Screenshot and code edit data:
· · · · ·

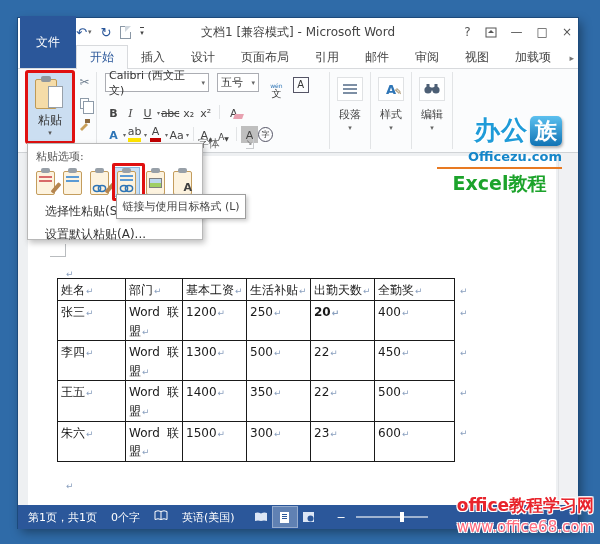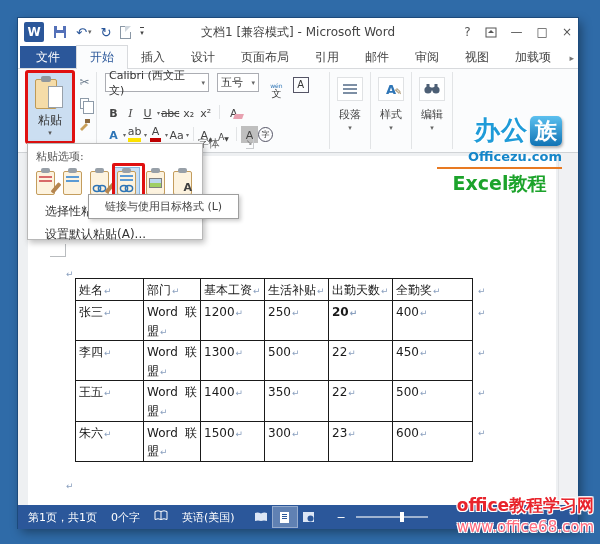--- a/index.html
+++ b/index.html
@@ -27,7 +27,7 @@
   
   .tabrow { display:flex; align-items:flex-end; height:23px; background:#fff; border-bottom:1px solid #d8dadd; padding-left:2px; position:relative; }
   .tab { font-size:12px; color:#444; padding:4px 13px 5px; line-height:1; }
-  .tab-file { background:#2b579a; color:#fff; padding:5px 16px; }
+  .tab-file { background:#2b579a; color:#fff; padding:20px 16px; }
   .tab-active { background:#fbfcfd; color:#2b579a; border:1px solid #d8dadd; border-bottom:none; margin-bottom:-1px; padding:5px 13px 6px; }
   .tab-scroll { position:absolute; right:4px; bottom:5px; font-size:9px; color:#777; }
 

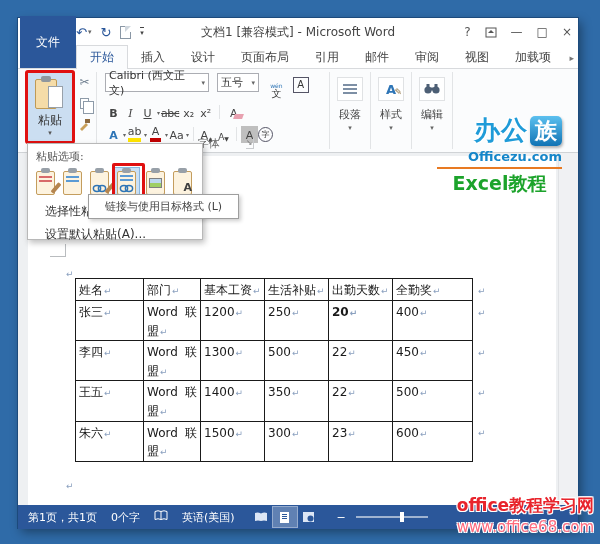--- a/index.html
+++ b/index.html
@@ -108,7 +108,7 @@
   .sel-red { position:absolute; left:84px; top:-4px; width:33px; height:38px; border:3px solid #e01010; border-radius:2px; z-index:5; }
   .pm-item { font-size:12px; color:#333; padding:4px 0 2px 17px; white-space:nowrap; }
 
-  .tooltip { position:absolute; left:88px; top:194px; width:151px; height:25px; background:#fff; border:1px solid #9e9e9e;
+  .tooltip { position:absolute; left:116px; top:194px; width:130px; height:25px; background:#fff; border:1px solid #9e9e9e;
              box-shadow:2px 2px 4px rgba(0,0,0,.2); font-size:11px; color:#444; display:flex; align-items:center;
              justify-content:center; z-index:60; white-space:nowrap; }
 

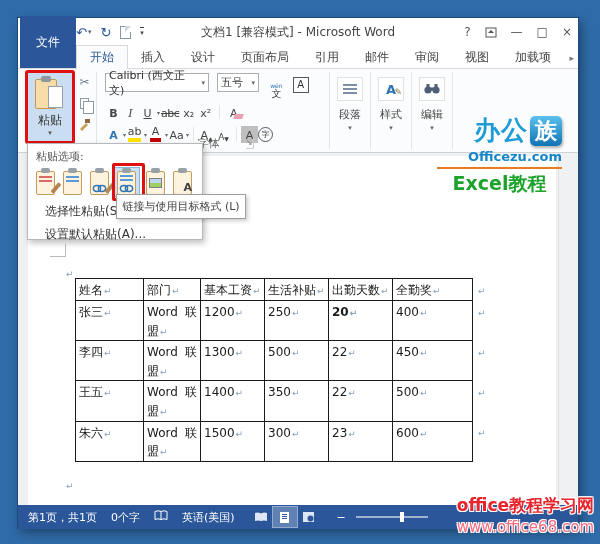--- a/index.html
+++ b/index.html
@@ -120,7 +120,7 @@
   .pm { color:#8aa0bf; font-size:9px; margin-left:1px; }
   .pilcrow-line { position:absolute; left:37px; top:106px; }
 
-  table.doc { position:absolute; left:47px; top:122px; border-collapse:collapse; table-layout:fixed; }
+  table.doc { position:absolute; left:29px; top:122px; border-collapse:collapse; table-layout:fixed; }
   table.doc td { border:1px solid #1a1a1a; font-size:12px; color:#1a1a1a; padding:2px 3px 0; vertical-align:top; line-height:1.55; }
   table.doc tr { height:30px; }
   table.doc tr:first-child { height:22px; }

· · · · ·

* TASK GOAL:
From the first line of the records through the line with "font-size:12px; color:#333; padding:4px", reproduce each line exactly and leave the pictures out.

* RESPONSE TO THE TASK:
--- a/index.html
+++ b/index.html
@@ -27,7 +27,7 @@
   
   .tabrow { display:flex; align-items:flex-end; height:23px; background:#fff; border-bottom:1px solid #d8dadd; padding-left:2px; position:relative; }
   .tab { font-size:12px; color:#444; padding:4px 13px 5px; line-height:1; }
-  .tab-file { background:#2b579a; color:#fff; padding:5px 16px; }
+  .tab-file { background:#2b579a; color:#fff; padding:20px 16px; }
   .tab-active { background:#fbfcfd; color:#2b579a; border:1px solid #d8dadd; border-bottom:none; margin-bottom:-1px; padding:5px 13px 6px; }
   .tab-scroll { position:absolute; right:4px; bottom:5px; font-size:9px; color:#777; }
 

--- a/index.html
+++ b/index.html
@@ -108,7 +108,7 @@
   .sel-red { position:absolute; left:84px; top:-4px; width:33px; height:38px; border:3px solid #e01010; border-radius:2px; z-index:5; }
   .pm-item { font-size:12px; color:#333; padding:4px 0 2px 17px; white-space:nowrap; }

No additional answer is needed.